**TASK GOAL**
Copy each record below faithfully, leaving out images.
### SOURCE INFORMATION ###
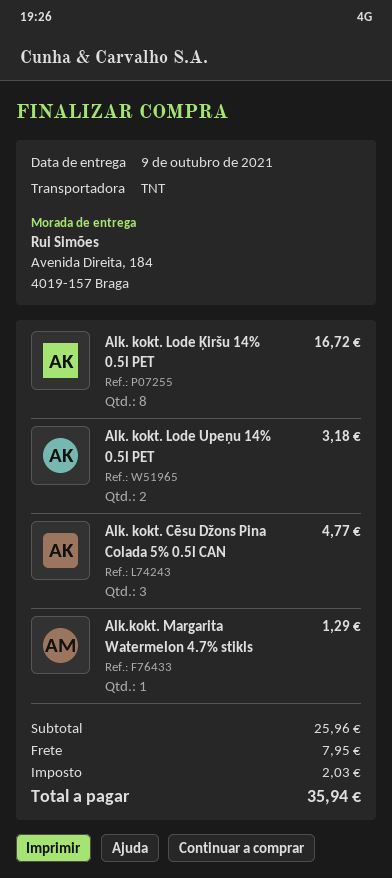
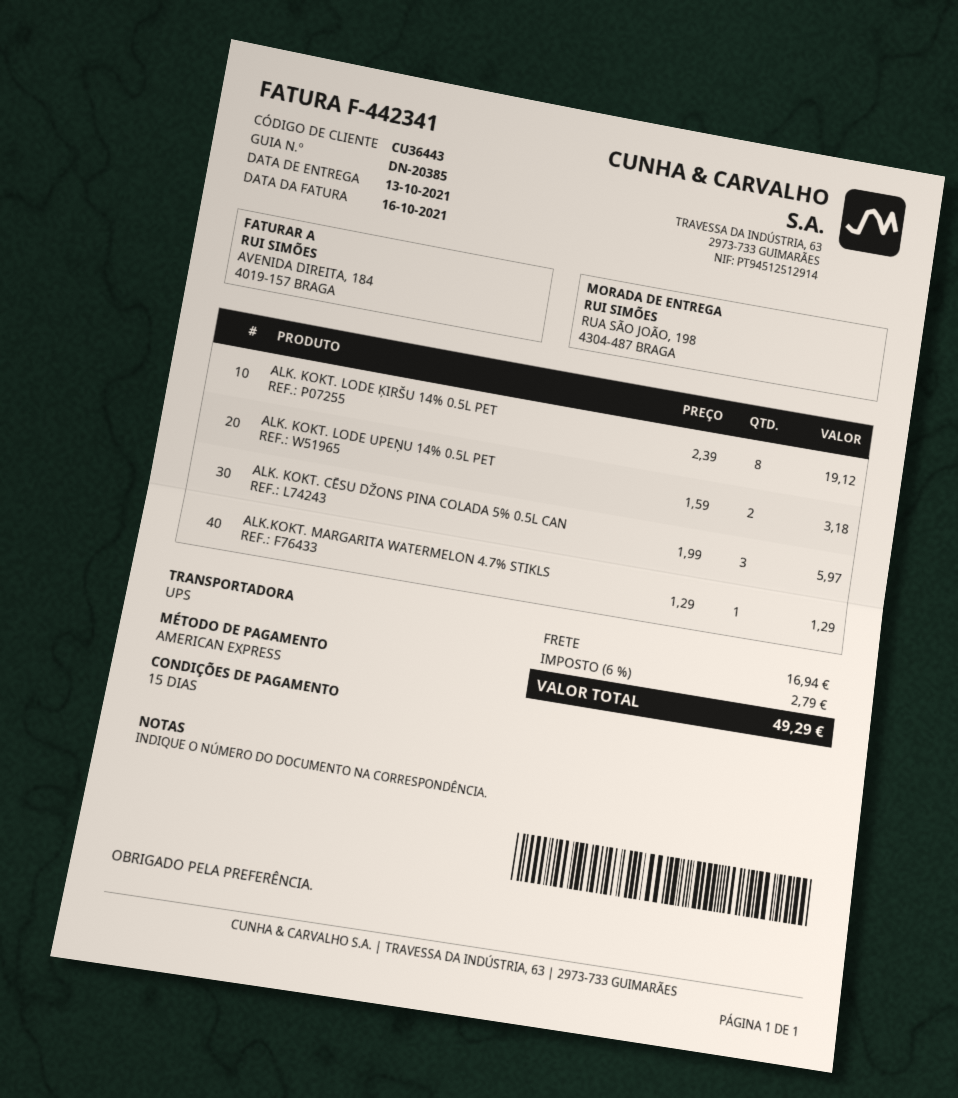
delivery date: 2021-10-09 -> 2021-10-13
shipping method: TNT -> UPS
ship to: Avenida Direita, 184, 4019-157 Braga -> RUA SÃO JOÃO, 198, 4304-487 BRAGA
Alk. kokt. Lode Ķiršu 14% 0.5l PET: 8 for 16.72 -> 8 for 19.12
Alk. kokt. Cēsu Džons Pina Colada 5% 0.5l CAN: 3 for 4.77 -> 3 for 5.97
shipping: 7.95 -> 16.94
tax: 2.03 -> 2.79
total: 35.94 -> 49.29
###
**RESPONSE**
delivery date: 2021-10-09 -> 2021-10-13
shipping method: TNT -> UPS
ship to: Avenida Direita, 184, 4019-157 Braga -> RUA SÃO JOÃO, 198, 4304-487 BRAGA
Alk. kokt. Lode Ķiršu 14% 0.5l PET: 8 for 16.72 -> 8 for 19.12
Alk. kokt. Cēsu Džons Pina Colada 5% 0.5l CAN: 3 for 4.77 -> 3 for 5.97
shipping: 7.95 -> 16.94
tax: 2.03 -> 2.79
total: 35.94 -> 49.29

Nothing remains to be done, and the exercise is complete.